Para ficar na cabeça das pessoas, tem que ser diferente e se fazer presente de alguma maneira. Além do ambiente, a livraria viu nos seus pacotes uma maneira de chamar atenção e ir para a casa do leitor junto com o livro comprado. “Os pacotes começaram desde o início, temos várias empresas parceiras da livraria que fazem as coisas acontecerem e a Veio na Mala é uma delas, que desde o começo fornecem os carimbos pra gente”, explicou. Junto com os pacotes personalizados a Simples acertou também no modo de administrar as redes sociais, e com legendas divertidas e imagens bem feitas, o Instagram da loja já faz sucesso. “Ele é muito divertido e dá muito trabalho, mas daria mais ainda se não fosse do jeito que é”, brinca Adalberto. “Ele tem essa coisa meio “tosca”, mas é divertido, chama atenção e dá um resultado muito legal, acho que conseguimos acertar na verdade”.
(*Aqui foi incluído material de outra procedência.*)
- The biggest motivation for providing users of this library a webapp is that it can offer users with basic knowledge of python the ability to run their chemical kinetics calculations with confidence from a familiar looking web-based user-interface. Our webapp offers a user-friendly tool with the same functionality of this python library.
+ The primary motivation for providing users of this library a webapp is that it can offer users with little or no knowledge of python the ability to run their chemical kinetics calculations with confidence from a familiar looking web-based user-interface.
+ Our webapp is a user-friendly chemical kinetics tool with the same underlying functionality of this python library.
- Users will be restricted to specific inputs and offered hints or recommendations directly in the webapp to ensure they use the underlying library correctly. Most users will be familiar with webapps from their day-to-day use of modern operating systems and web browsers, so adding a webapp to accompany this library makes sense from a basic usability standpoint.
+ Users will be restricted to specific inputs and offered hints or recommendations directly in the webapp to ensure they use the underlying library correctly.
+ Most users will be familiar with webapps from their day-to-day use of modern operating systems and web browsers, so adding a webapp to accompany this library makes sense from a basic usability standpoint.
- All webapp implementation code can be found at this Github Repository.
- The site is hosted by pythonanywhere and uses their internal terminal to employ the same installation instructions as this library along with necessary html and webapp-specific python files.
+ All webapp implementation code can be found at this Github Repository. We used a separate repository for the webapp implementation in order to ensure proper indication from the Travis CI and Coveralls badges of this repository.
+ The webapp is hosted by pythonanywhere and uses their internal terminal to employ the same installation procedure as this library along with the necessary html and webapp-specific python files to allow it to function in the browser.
Outra ação da livraria são as entrevistas feitas com os moradores do bairro e foi o modo que a Simples encontrou de fazer parte da comunidade. Já passaram por lá o garçom do boteco da esquina, a dona do brechó da rua e até um bailarino poliglota com muita história para contar e cultura para compartilhar. As entrevistas são postadas no Instagram da loja para todo mundo poder acompanhar.
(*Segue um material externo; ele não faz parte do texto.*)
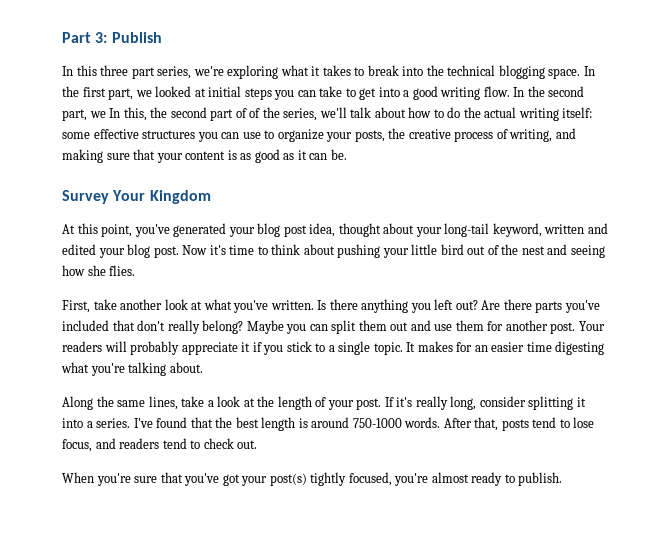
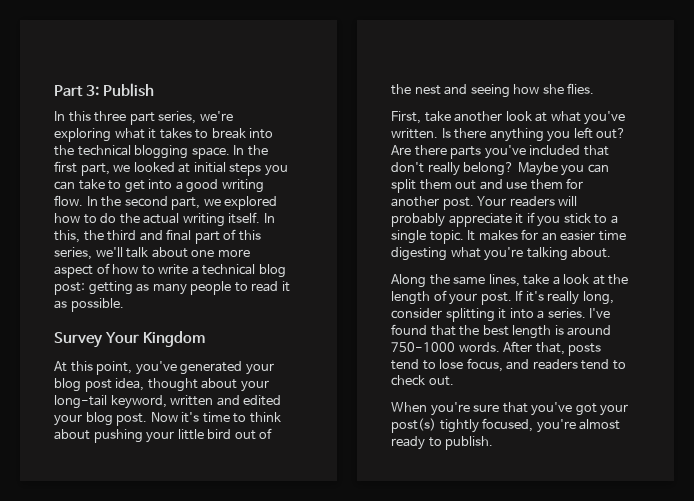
- In the second part, we In this, the second part of of the series, we'll talk about how to do the actual writing itself: some effective structures you can use to organize your posts, the creative process of writing, and making sure that your content is as good as it can be.
+ In the second part, we explored how to do the actual writing itself. In this, the third and final part of this series, we'll talk about one more aspect of how to write a technical blog post: getting as many people to read it as possible.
Adalberto Ribeiro, Felipe Faya, Felipe Berigo e Aline Tiemi, os nomes por trás da Simples sabem que têm que fazer muito com pouco se quiserem crescer. “Simples é o contrário do fácil”, lembra Adalberto, e junto com a vontade de fazer mais, surgiu em novembro passado a oportunidade de fazer parte da programação paralela do Sesc Paulista.

A partir daí surgiu a Feira de Trocas que ficou por lá durante dois meses, mas que deu tão certo que os sócios sentiram a necessidade de torna-la recorrente. “Conseguimos ainda juntar a troca de livros com o projeto do Otavio Roth. Quando vivo, ele tinha um projeto que chamava Árvore, em que crianças do mundo inteiro desenhavam em papéis no formato de folhas. A ideia dele era conseguir um milhão de papeizinhos, e com as feiras retomamos esse projeto. Realizamos uma oficina em que as crianças vão lá, desenham nas folhas e ganham um livro”. Para quem quiser ver a exposição, Liberdade para respirar, é só visitar o Sesc Bom Retiro.

Sobre os planos para o futuro, Adalberto não fala em números, para ele, o impacto social que a livraria pode causar é mais importante do que o lucro em si. E sobre sonhos, ele também prefere guardar segredo por enquanto, mas a ideia, é sempre se fazer presente. “‘Que ninguém se engane, só se consegue a simplicidade através de muito trabalho’, essa frase da Clarice Lispector acho que resume bem, ela combina muito com o nome da livraria e como levamos nosso trabalho”, lembra Adalberto.

A Livraria Simples funciona de segunda a sábado, das 10h às 18h, e de vez em quando aos domingos e feriados, como a própria página da loja já avisa.